京都駅から歩いて10分ほどの所に、二つの本願寺がある。
一つは七条堀川にある「西本願寺」、もう一つは六条烏丸の「東本願寺」である。
西本願寺は浄土真宗本願寺派の本山で、「本願寺」が正式名称である。
一方、東本願寺は浄土真宗大谷派の本山で、正式名は「真宗本廟」である。
今でこそ東と西に分かれているのだが、本来は本願寺という一つの寺院であったのだが、豊臣秀吉と徳川家康との政治的な思惑により、東西の本願寺に別けられたのである。
本願寺の起こりは、弘長2年(1262)に親鸞が90歳で示滅した後、文永9年(1272)、親鸞の末娘覚信尼が東山大谷に聖人の肖像を安置し、御影堂を建てるのだが、これが本願寺の起源だと云われている。
その後、紆余曲折を経て、元亨元年(1314)親鸞の御影像を安置した大谷影堂を再建し、本願寺と称するようになった。
熱心な布教活動で信者を増やし、長録元年(1457)に蓮如上人が第8世を継ぎ、親鸞の教えを民衆に判り易く説き、飛躍的に発展をとげる。
ところが積極的な伝道で比叡山延暦寺を刺激し、寛正6年(1465)に比叡山の僧兵によって大谷本願寺が破壊される。
それから蓮如上人は、越前吉崎に逃れ、さらに丹波、摂津、河内と拠点を変え布教活動をし、文明15年(1483)山科に本願寺を建立し、大教団となっていく。

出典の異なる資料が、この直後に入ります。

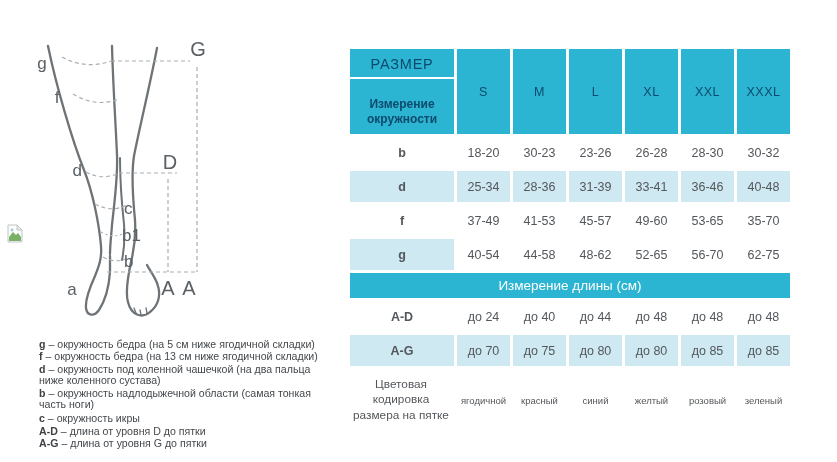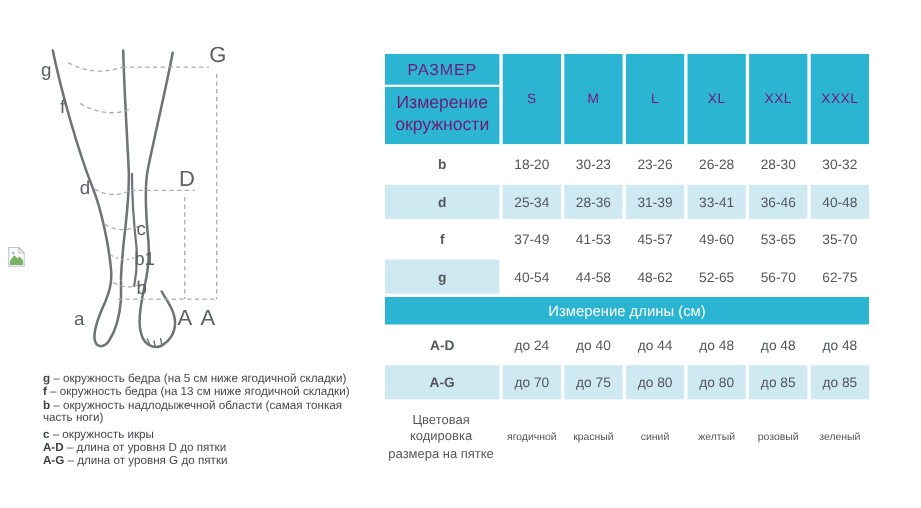"РАЗМЕР" .size-table .hdr td { color: #701a75 -> #0c4a6e }
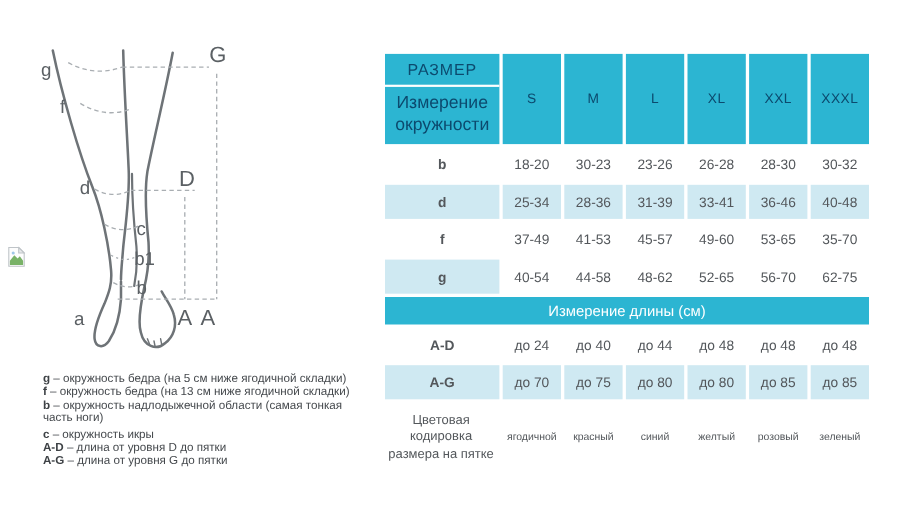"Измерение окружности" .corner-bottom { font-size: 16px -> 12px; font-weight: none -> bold; padding: 5px 2px 7px -> 18px 2px 7px }
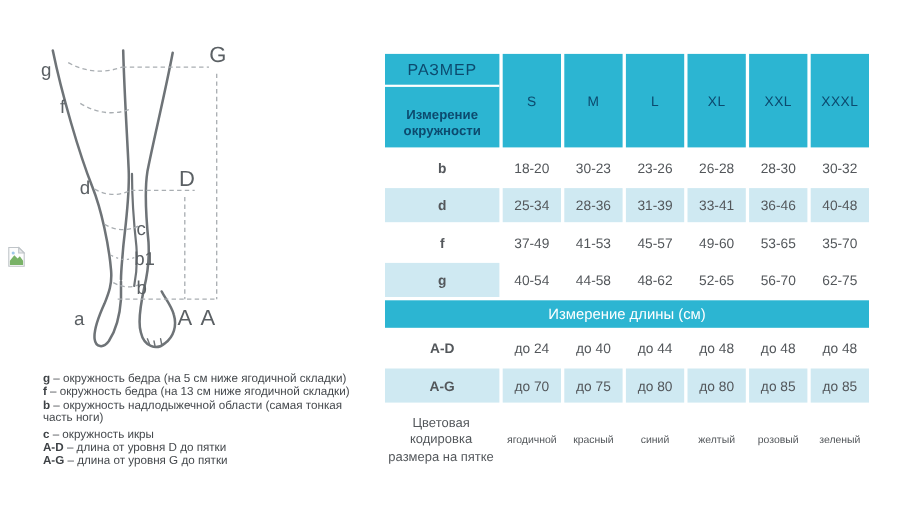"d – окружность под коленной" div.li { html: none -> <div><b>d</b> <span>– окружность под коленной чашечкой (на два пальца ниже коленного сустава)</span></div> }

ところが、この山科本願寺も京の日蓮宗徒と近江の六角氏の連合軍により焼失し、天文元年(1532)大坂の石山へと移ることになる。
大坂石山に移るも織田信長が勢力を増し、天下統一がなされようとする時、元亀元年(1570)に浄土真宗門徒の本拠地で西国への要の地である、大坂石山本願寺の退去を命じたことから、10年に及ぶ石山合戦が始まるのである。
当初は徹底抗戦で団結して戦ったものの、末期には強行派と穏健派に分裂し、内からの崩壊により天正8年(1581)に信長と講和を結ぶことになる。
しかし信長が本能寺の変で没し豊臣秀吉が天下をとると、秀吉は六条堀川に寺地を与え、11世顕如に本願寺を再興させるのである。
それが現在の西本願寺であり、天正19年(1591)のことである。
さらに時は進み、秀吉が没し、家康が天下を握ると本願寺の勢力を分散させる目的で、慶長7年(1602)に、七条堀川にある本願寺のすぐ東、烏丸六条に広大な寺地を与え、本願寺を分立させるのである。
これにより、浄土真宗本願寺派(西本願寺)と真宗大谷派(東本願寺)の二つに分かれることになる。
七条堀川の本願寺より東にあるため、分立した本願寺を後に東本願寺と呼び、それに対比して一方を西本願寺と呼ぶようになったのである。
西本願寺は、正しくは「浄土真宗本願寺派 龍谷山本願寺」と言う、浄土真宗本願寺派の本山で、親鸞聖人の娘である覚信尼は、親鸞聖人が寂滅すると、東山大谷に聖人の肖像を安置し、御影堂を建てるのだが、これが本願寺の起源だと云われている。
室町時代の中期に蓮如上人が第8世を継ぎ、親鸞の教えを民衆に判り易く説き、飛躍的に発展をとげる。
しかし、その後たびたび戦乱に遭い、寺院を京都の山科や大坂の石山などに築くが、山科本願寺は、天文の乱により焼失し、石山本願寺は、織田信長との石山合戦に破れ、その後、各地を転々とするのだが、天正19年(1591)に、豊臣秀吉の寄進を受け、現在の七条堀川の地に堂宇を建立するのである。
現在の諸堂は元和3年(1617)の大火災後に建てられたもので、大師堂の北に本堂、南西に接して大書院があり、南東隅には飛雲閣、浴室、鐘楼があり南に四脚門がある。
東本願寺は、「真宗大谷派 真宗本廟」という。
徳川家康が本願寺の力を削ぐ為に、慶長7年(1602)烏丸通の地に寺地を与え、秀吉によって隠退を強いられた教如上人を門主とする、もう一つの本願寺を開くのである。
東本願寺の諸堂は度々火災に遭い、現在の伽藍は明治28年(1895)の再建になるものである。
烏丸通に面して建つ四脚門、その門の正面に本堂、本堂の北に大師堂、東南にある鐘楼の鐘には慶長9年(1604)の銘があり、創建当時のものである。